Nous avons rencontré Kenan Gorgün à l’occasion de la publication du premier volume de ce qui sera une trilogie, "Anatolia Rhapsody". Ce récit hors normes apporte un regard d’écrivain sur l’immigration turque en Belgique dont on commémore le cinquantième anniversaire. Appartenant à la deuxième génération, Gorgün aborde - pour la première fois dans son oeuvre de cinéaste et d’écrivain - un vécu qu’il nous restitue dans toute sa vérité et sa complexité. En filigrane, le portrait émouvant et sensible de son père et de sa famille emprisonnés dans la nostalgie et l’"exil immobile".
On dit parfois que seule l’écriture littéraire dévoile vraiment la part de l’indicible : Gorgün en fait une bouleversante démonstration.
Edmond Morrel
Il y a cinquante ans certains pays d’Europe comme la Belgique et la France ont ouvert grand les bras pour accueillir les travailleurs invités issus des zones rurales d’Anatolie. Ils seront les « travailleurs invités ». Ils seront nos pères et nos mères ; vos ouvriers, vos nettoyeuses, puis vos bouchers, vos épiciers, vos voisins, parfois vos amis. Depuis cinquante ans, nous avons fait l’objet de quantité d’enquêtes et d’études, produit des discours et des statistiques à foison ; connu de nombreuses défaites et quelques victoires. Ce récit démarre à la fin des années 1960, avec l’arrivée du père de l’auteur en Europe – une traversée clandestine de plusieurs frontières – et s’achève, par trois points de suspension, avec la décision de l’auteur de retourner vivre à Istanbul pour y poursuivre sa recherche identitaire... quelques mois seulement avant l’explosion d’un mouvement de contestation sans précédent en Turquie.

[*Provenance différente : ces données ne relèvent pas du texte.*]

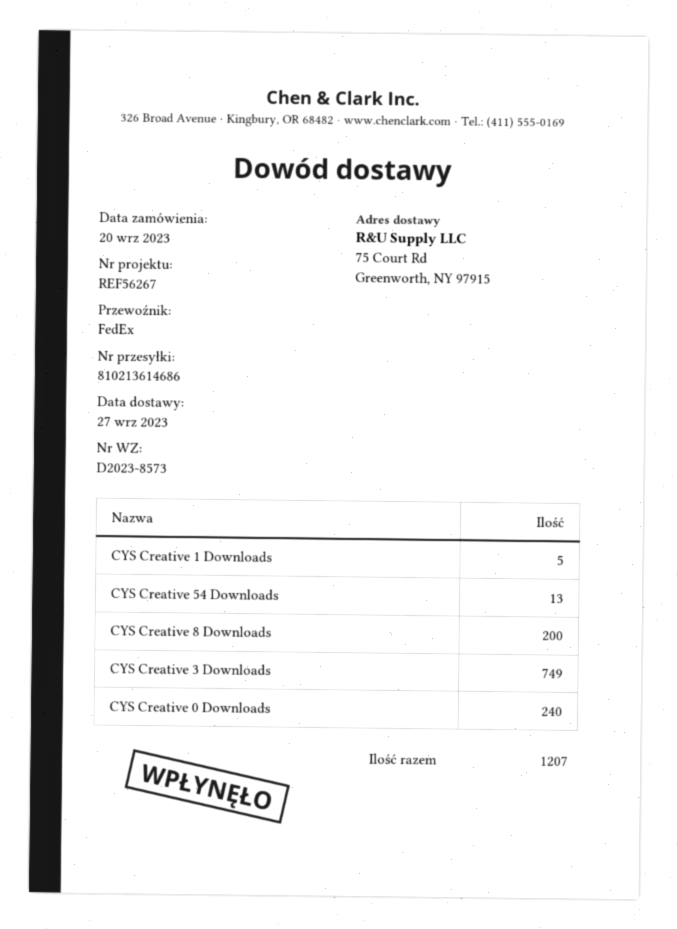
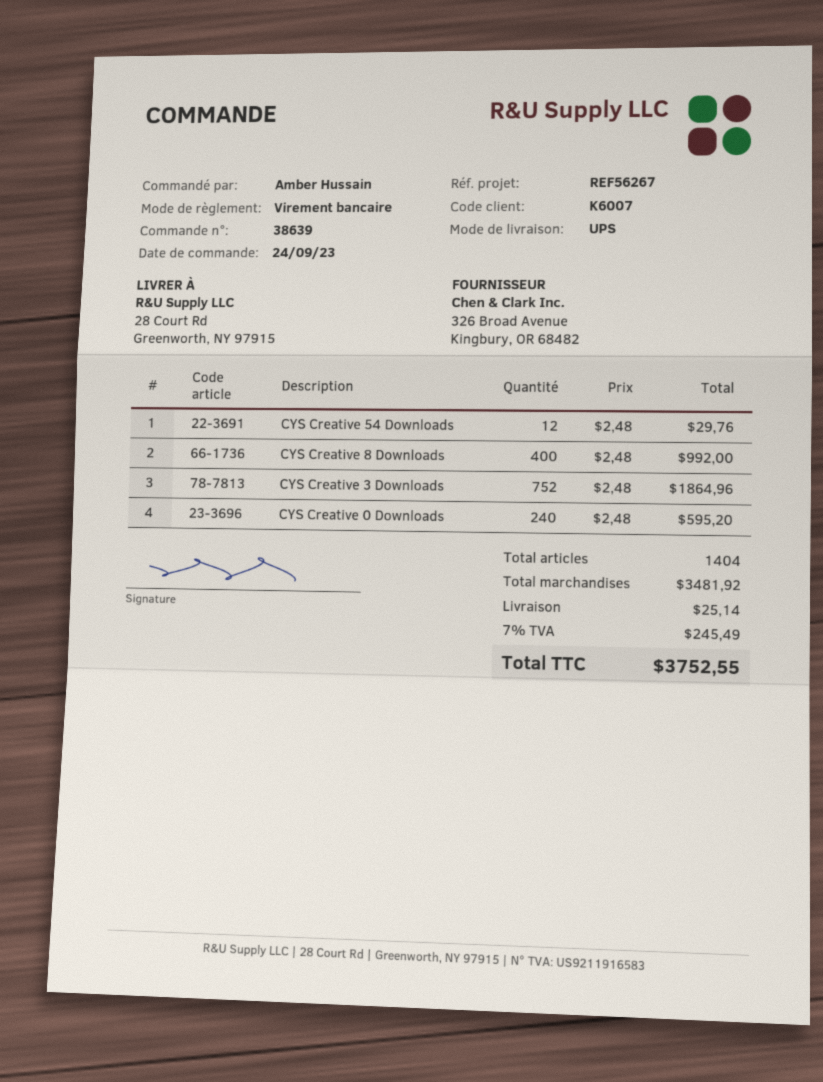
order date: 2023-09-20 -> 2023-09-24
shipping method: FedEx -> UPS
ship to: 75 Court Rd, Greenworth, NY 97915 -> 28 Court Rd, Greenworth, NY 97915
CYS Creative 1 Downloads: 5 -> none
CYS Creative 54 Downloads: 13 -> 12
CYS Creative 8 Downloads: 200 -> 400
CYS Creative 3 Downloads: 749 -> 752
total quantity: 1207 -> 1404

Entre les deux, l’auteur pose un regard personnel, tendre mais lucide, sur les combats de l’immigration, sur la langue, sur le rapport à l’autre et à la communauté, à la sexualité et au mariage, à la tradition et à la modernité. Ainsi, il rend hommage aux aînés et au passé, mais aussi, nous emmène dans une exploration de ce présent métissé qui est le nôtre, d’un monde qui est devenu village mais où nos villages ne sont plus. Avec émotion et humour, il convie toutes les figures de l’ici et de l’ailleurs et compose une rhapsodie anatolienne bouleversante.
Anatolia Rhapsody est le premier titre d’une trilogie.
Les deux autres titres de la trilogie à paraître sont Rebellion Park et Oriental Highway.